それでも学習できなかったため、ハイ・メカ救国エンジン・ハ45(誉)を駆って空に昇った陸海軍のさらに多くのパイロットたちをエンジントラブルによる無念の憤死に突き落とし、本土上空に米軍機の跳梁跋扈を許してしまいました。
 とうとう軍部も折れて三式戦闘機を旧世代エンジン・ハ112-U(金星62型)に換装改造した五式戦闘機が涙ぐましい反撃を始めたものの時既に遅く、その生産拠点も空襲で粉砕され、原爆投下とソ連参戦により無条件降伏を余儀なくされたのでした。
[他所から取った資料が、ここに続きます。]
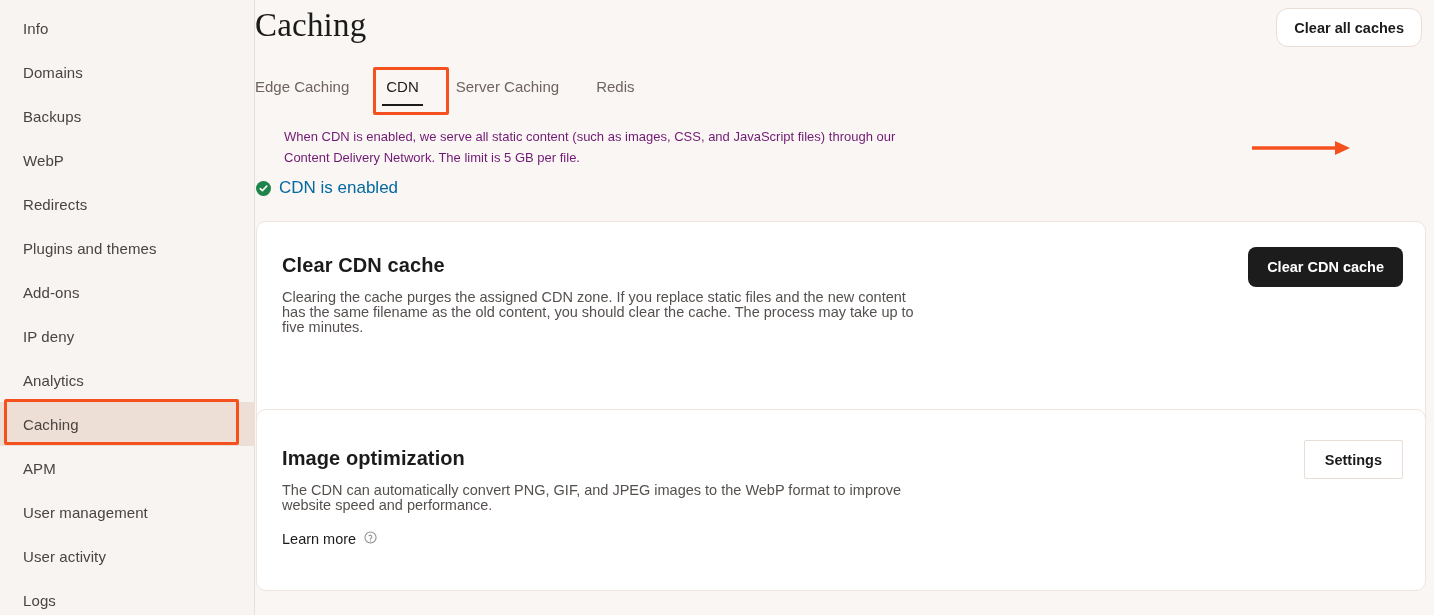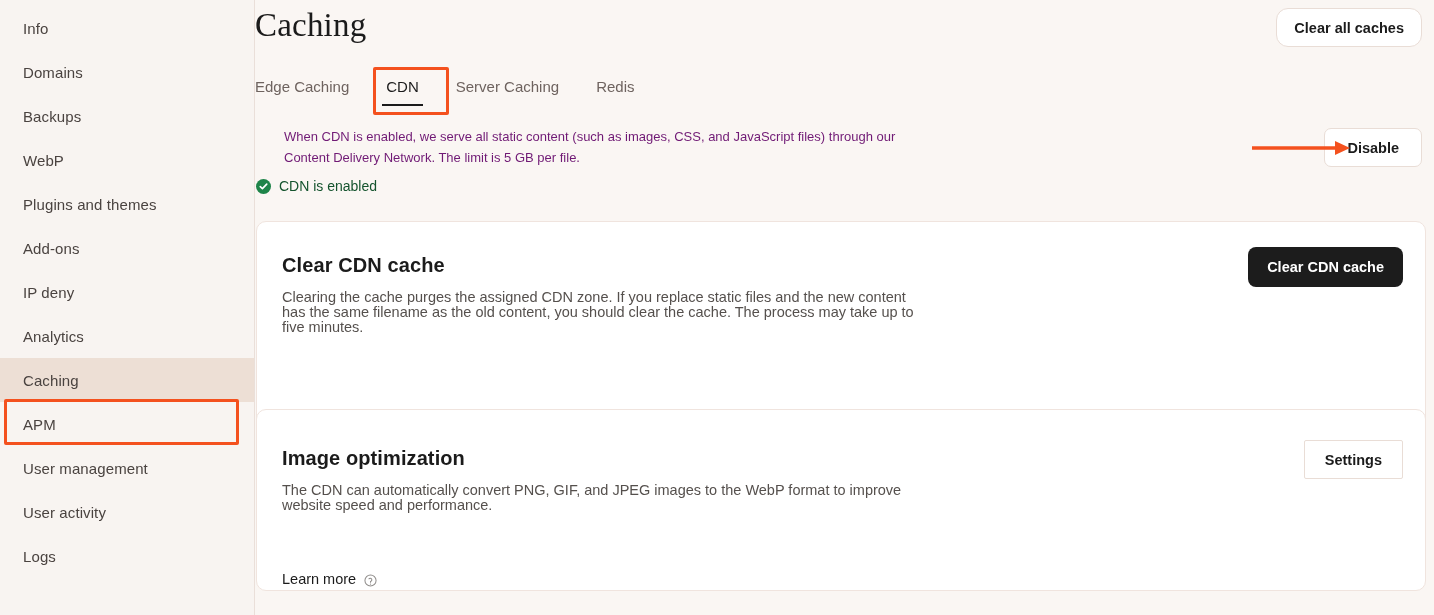--- a/index.html
+++ b/index.html
@@ -132,22 +132,22 @@
     gap: 8px;
   }
   .check-icon {
     width: 15px; height: 15px; flex: 0 0 15px;
     border-radius: 50%;
     background: #1E8449;
     display: flex; align-items: center; justify-content: center;
   }
   .check-icon svg { display: block; }
   .status-text {
-    font-size: 14px;
-    color: #14532d;
+    font-size: 17px;
+    color: #0369a1;
   }
 
   
   .disable-btn {
     position: absolute;
     right: 12px; top: 128px;
     height: 39px;
     padding: 0 22px;
     background: #FFFFFF;
     border: 1px solid #E9DDD6;
@@ -227,24 +227,23 @@
     font-weight: 700;
     color: #1B1B1B;
     font-family: "Liberation Sans", sans-serif;
     cursor: pointer;
     display: flex; align-items: center;
   }
 
   .learn-more-row {
     position: absolute;
     left: 25px; top: 121px;
-    display: flex; align-items: flex-end;
+    display: flex; align-items: flex-start;
     gap: 8px;
     cursor: pointer;
-    margin-top: 40px;
   }
   .learn-more-text {
     font-size: 14.5px;
     color: #1B1B1B;
   }
   .help-icon { display: block; opacity: .65; }
 </style>
 </head>
 <body>
 
@@ -255,20 +254,23 @@
         <span>Info</span>
       </div>
     <div class="nav-item">
         <span>Domains</span>
       </div>
     <div class="nav-item">
         <span>Backups</span>
       </div>
     <div class="nav-item">
         <span>WebP</span>
+      </div>
+    <div class="nav-item">
+        <span>Redirects</span>
       </div>
     <div class="nav-item">
         <span>Plugins and themes</span>
       </div>
     <div class="nav-item">
         <span>Add-ons</span>
       </div>
     <div class="nav-item">
         <span>IP deny</span>
       </div>
@@ -312,21 +314,20 @@
 
     <div class="status-row">
       <span class="check-icon">
         <svg width="9" height="9" viewBox="0 0 10 10" aria-hidden="true">
           <path d="M1.4 5.1 L3.8 7.4 L8.6 2.4" stroke="#FFFFFF" stroke-width="1.8" fill="none" stroke-linecap="round" stroke-linejoin="round"></path>
         </svg>
       </span>
       <span class="status-text">CDN is enabled</span>
     </div>
 
-    <button class="disable-btn">Disable</button>
 
     <svg class="arrow-annot" viewBox="0 0 102 20">
       <line x1="2" y1="10" x2="88" y2="10" stroke="#F4511E" stroke-width="3.5"></line>
       <polygon points="85,3 100,10 85,17" fill="#F4511E"></polygon>
     </svg>
 
     <section class="card" id="card-clear">
       <h2 class="card-title">Clear CDN cache</h2>
       <p class="card-desc">Clearing the cache purges the assigned CDN zone. If you replace static files and the new content has the same filename as the old content, you should clear the cache. The process may take up to five minutes.</p>
       <button class="black-btn">Clear CDN cache</button>

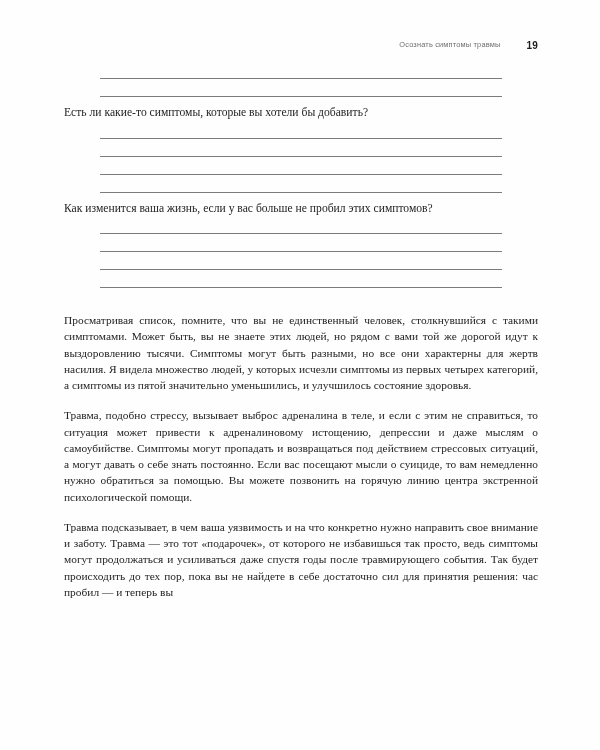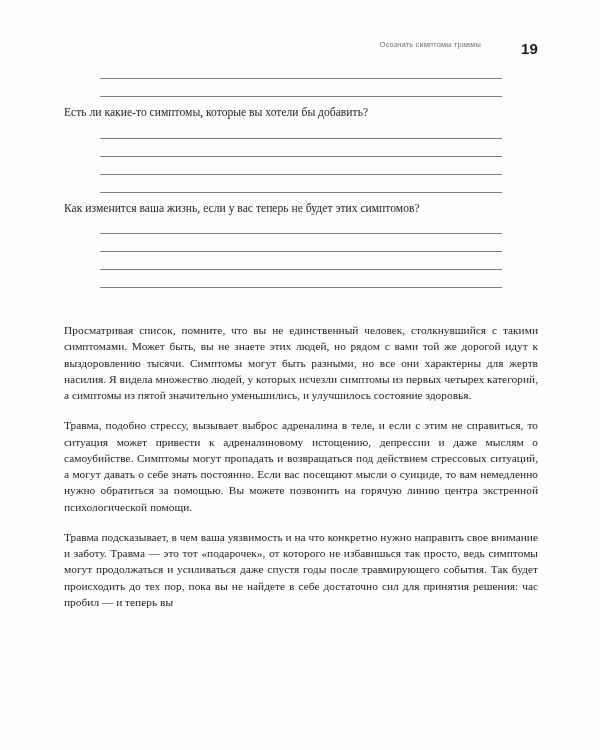--- a/index.html
+++ b/index.html
@@ -36,24 +36,24 @@
   }
   .running-head-title {
     font-family: "Liberation Sans", "DejaVu Sans", sans-serif;
     font-size: 7.4px;
     letter-spacing: 0.18px;
     color: #6e6e6e;
     white-space: nowrap;
   }
   .running-head-folio {
     font-family: "Liberation Sans", "DejaVu Sans", sans-serif;
-    font-size: 15px;
+    font-size: 10px;
     font-weight: bold;
     color: #1d1d1d;
-    margin-left: 40px;
+    margin-left: 26px;
     letter-spacing: 0.2px;
   }
 
   
   .content {
     position: absolute;
     top: 72px;
     left: 64px;
     width: 474px;
   }
@@ -83,21 +83,21 @@
     font-size: 11.6px;
     line-height: 1.34;
     color: #232323;
     letter-spacing: 0.01px;
   }
   .question + .rule-group {
     margin-top: 17px;
   }
 
   .body-block {
-    margin-top: 34px;
+    margin-top: 24px;
   }
   p.para {
     margin: 0;
     font-size: 11.4px;
     line-height: 1.425;
     text-align: justify;
     text-justify: inter-word;
     color: #242424;
     hyphens: manual;
   }
@@ -126,21 +126,21 @@
         <div class="q-block">
           <div class="question">Есть ли какие-то симптомы, которые вы хотели бы добавить?</div>
           <div class="rule-group">
             <div class="rule-line"></div>
             <div class="rule-line"></div>
             <div class="rule-line"></div>
             <div class="rule-line"></div>
           </div>
         </div>
         <div class="q-block">
-          <div class="question">Как изменится ваша жизнь, если у вас теперь не будет этих симптомов?</div>
+          <div class="question">Как изменится ваша жизнь, если у вас больше не пробил этих симптомов?</div>
           <div class="rule-group">
             <div class="rule-line"></div>
             <div class="rule-line"></div>
             <div class="rule-line"></div>
             <div class="rule-line"></div>
           </div>
         </div>
       </div>
 
     <div class="body-block" id="body-host">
それは後に昭和天皇が評し給うたように「余りに精神に重きを置きすぎ、科学をないがしろにした結果」、即ち、決戦兵器の分野において「仏つくって魂入れず」を頑に実践した結果でした。
 さてさて、誤解の無いように! 私は決して主戦論者ではありません。単にエンジニアのはしくれとして、油膜は限界状況のエンジン(とそれを駆る人間)の命運を左右することを言いたいのです。
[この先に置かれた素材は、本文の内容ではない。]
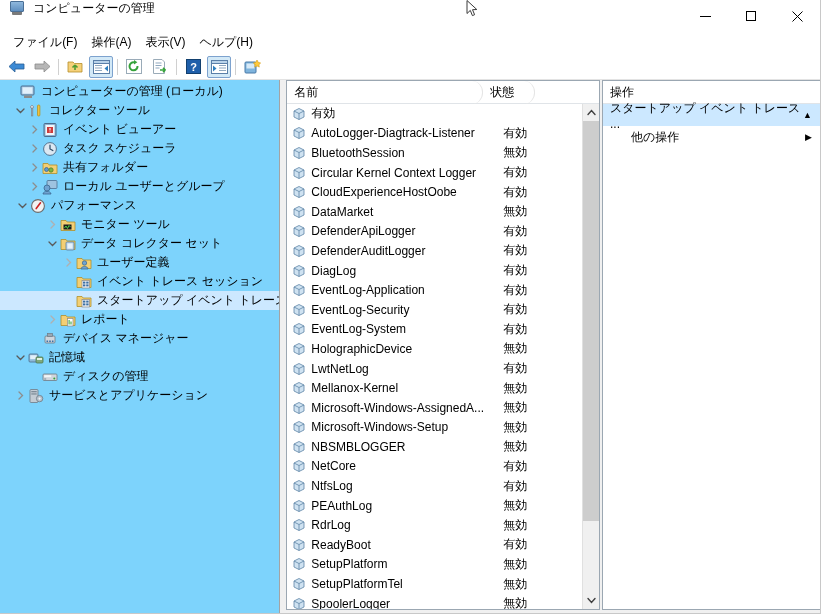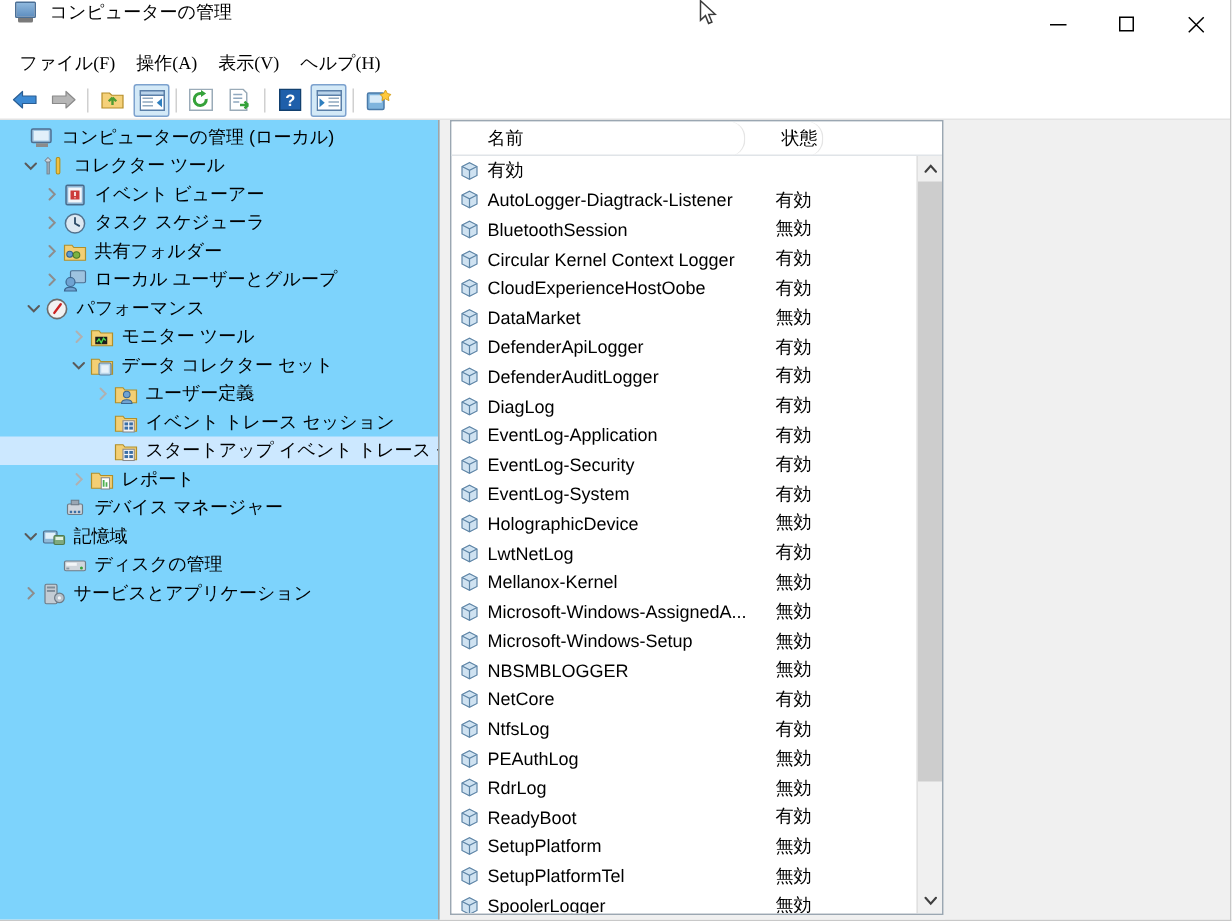--- a/index.html
+++ b/index.html
@@ -69,21 +69,20 @@
   .glyph-max { display:block; width:10px; height:10px; border:1px solid #000; }
 
   
   .menubar {
     height: 22px;
     display: flex;
     align-items: center;
     padding-left: 6px;
     background: #ffffff;
     border-bottom: 1px solid #ffffff;
-    font-family: Liberation Serif, serif;
   }
   .menu-item {
     padding: 3px 7px 3px 7px;
     font-size: 12px;
     color: #000;
     cursor: default;
     white-space: nowrap;
   }
 
   
@@ -187,21 +186,21 @@
     display: flex;
     height: 23px;
     background: #ffffff;
     border-bottom: 1px solid #e0e4e8;
     flex: 0 0 23px;
   }
   .col {
     display: flex; align-items: center;
     font-size: 12px;
     color: #000;
-    padding-left: 24px;
+    padding-left: 7px;
     border-right: 1px solid #e5e5e5;
     cursor: default;
     height: 23px;
     border-radius: 11px;
   }
   .col.c-name { width: 196px; }
   .col.c-state { width: 52px; }
   .col.c-blank { flex: 1 1 auto; border-right: none; }
   .list-body {
     flex: 1 1 auto;
@@ -952,20 +951,33 @@
               <svg width="9" height="7" viewBox="0 0 9 7">
                   <path d="M1 1.5 L4.5 5.5 L8 1.5" stroke="#404040" stroke-width="1.4" fill="none" stroke-linecap="round"></path>
                 </svg>
             </div>
           </div>
         </div>
 
       </div>
     </div>
 
+    <div class="act-pane">
+      <div class="act-inner">
+        <div class="act-head">操作</div>
+        <div class="act-group">
+          <span>スタートアップ イベント トレース ...</span>
+          <span class="tri">▲</span>
+        </div>
+        <div class="act-item">
+          <span>他の操作</span>
+          <span class="tri">▶</span>
+        </div>
+      </div>
+    </div>
 
   </div>
 
   <div class="statusbar"></div>
 
   <svg class="cursor" viewBox="0 0 12 18">
     <path d="M1 0.5 L1 13.5 L4.3 10.4 L6.4 15.6 L8.6 14.7 L6.5 9.7 L10.8 9.5 Z" fill="#ffffff" stroke="#3a3a3a" stroke-width="1"></path>
   </svg>
 
 </div>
 ハ40(DB601)の問題は主に、クランクジャーナルのローラーベアリングのローラー端面の面取り加工が、自動工作機械が無いため手作業によらざるをえず、整形しきれなかった部分から高負荷時にカジリが始まって空戦中の焼き付きやクランク折損に発展したと説明されるものですが、荒い仕上げのローラーを焼き付かせずに馴染ませてしまえる性能の潤滑油が使われてさえいれば、パイロットの多くは生きて帰れたはずなのです(ハ40のピストン・コンロッドとクランクジャーナルベアリング…大端はプレーンベアリングでした…下から二番目の画像)。
 実際に前線のハ115(栄21型)で習慣化していた、規定時間使ったオイルを布で濾して延長使用する習慣をハ45(誉)では厳禁し、新油の使用を徹底しただけで空戦中のエンジン焼き付きを相当程度予防できた部隊(飛行第47戦隊)や、満州の補給廠に残っていた米国製潤滑油(=ペンゾイル)を使用して稼働率100%を誇った部隊(飛行第104戦隊)の話が伝えられています。
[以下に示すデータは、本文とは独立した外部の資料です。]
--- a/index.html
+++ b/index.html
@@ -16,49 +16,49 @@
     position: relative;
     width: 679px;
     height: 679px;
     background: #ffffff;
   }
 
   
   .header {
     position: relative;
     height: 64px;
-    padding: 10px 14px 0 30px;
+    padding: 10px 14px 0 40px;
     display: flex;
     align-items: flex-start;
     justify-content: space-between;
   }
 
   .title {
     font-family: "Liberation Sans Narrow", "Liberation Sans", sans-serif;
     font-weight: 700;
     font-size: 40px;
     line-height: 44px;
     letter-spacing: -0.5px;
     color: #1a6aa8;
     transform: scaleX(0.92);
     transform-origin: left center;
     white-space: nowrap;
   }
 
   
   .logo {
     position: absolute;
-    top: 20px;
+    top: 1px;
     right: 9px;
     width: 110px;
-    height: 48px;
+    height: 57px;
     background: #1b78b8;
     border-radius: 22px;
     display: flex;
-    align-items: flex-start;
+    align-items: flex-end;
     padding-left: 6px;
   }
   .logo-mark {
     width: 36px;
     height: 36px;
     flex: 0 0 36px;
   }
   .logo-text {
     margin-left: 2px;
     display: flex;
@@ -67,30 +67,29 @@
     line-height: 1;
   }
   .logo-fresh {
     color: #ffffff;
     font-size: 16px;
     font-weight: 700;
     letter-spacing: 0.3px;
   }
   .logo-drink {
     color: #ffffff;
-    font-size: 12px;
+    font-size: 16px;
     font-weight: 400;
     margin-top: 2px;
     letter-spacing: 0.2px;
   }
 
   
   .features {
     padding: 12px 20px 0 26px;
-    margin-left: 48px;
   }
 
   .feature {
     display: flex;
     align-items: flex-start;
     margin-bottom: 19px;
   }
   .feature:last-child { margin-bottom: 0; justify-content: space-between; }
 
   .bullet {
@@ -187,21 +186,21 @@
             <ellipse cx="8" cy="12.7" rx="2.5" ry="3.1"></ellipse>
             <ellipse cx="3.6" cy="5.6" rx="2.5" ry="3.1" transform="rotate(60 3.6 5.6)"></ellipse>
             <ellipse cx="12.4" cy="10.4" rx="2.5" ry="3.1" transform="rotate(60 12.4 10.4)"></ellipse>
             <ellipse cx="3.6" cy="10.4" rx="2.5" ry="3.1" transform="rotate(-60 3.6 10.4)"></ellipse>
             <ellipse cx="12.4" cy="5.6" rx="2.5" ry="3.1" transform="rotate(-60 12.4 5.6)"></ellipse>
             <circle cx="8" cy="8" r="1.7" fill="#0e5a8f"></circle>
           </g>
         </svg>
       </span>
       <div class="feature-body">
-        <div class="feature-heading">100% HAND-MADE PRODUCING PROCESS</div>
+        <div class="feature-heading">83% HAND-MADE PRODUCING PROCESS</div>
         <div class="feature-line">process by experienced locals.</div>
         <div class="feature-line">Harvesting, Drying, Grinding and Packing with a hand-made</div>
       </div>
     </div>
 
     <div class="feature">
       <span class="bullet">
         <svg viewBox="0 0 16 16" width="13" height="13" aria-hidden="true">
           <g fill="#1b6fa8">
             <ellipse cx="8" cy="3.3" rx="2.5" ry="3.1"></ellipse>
 もちろん、点火系の絶縁材料の品質その他、ハイ・メカ世代エンジンのトラブル原因は数多く考えられているのですが、単なる不調にとどまらない運転中の突然死は潤滑の破綻が鍵になっています。
 その証拠に戦後、米軍が持ち帰ってテストした旧日本陸・海軍の軍用機はどれも驚異的な高性能を発揮して米軍関係者を震え上がらせたのですが、それは単に良いガソリン(オクタン価140)を使ったことではなく、フルブースト連続運転を余裕をもって支える米軍の潤滑油を使ったことに依ります(点火系も米軍仕様でしたが)。
 捨て鉢の軍部の期待通り本土決戦が実現していれば、小柄ゆえ陸軍戦車兵志願であった私の父(昭和4年生れ)は、実際には戦車に載せてもらえず爆薬を背負って米軍戦車の履帯めがけて突撃するよう命じられ、作戦の成否に依らず背負った爆薬で上半身を吹き飛ばされた無残な死骸になって祖国の草辺に埋もれていたはずです。…米国の属国としての戦後日本の平和と繁栄を感謝すると共に、油膜に殉じた敵味方すべての戦士諸兄に、衷心より謹んで、合掌。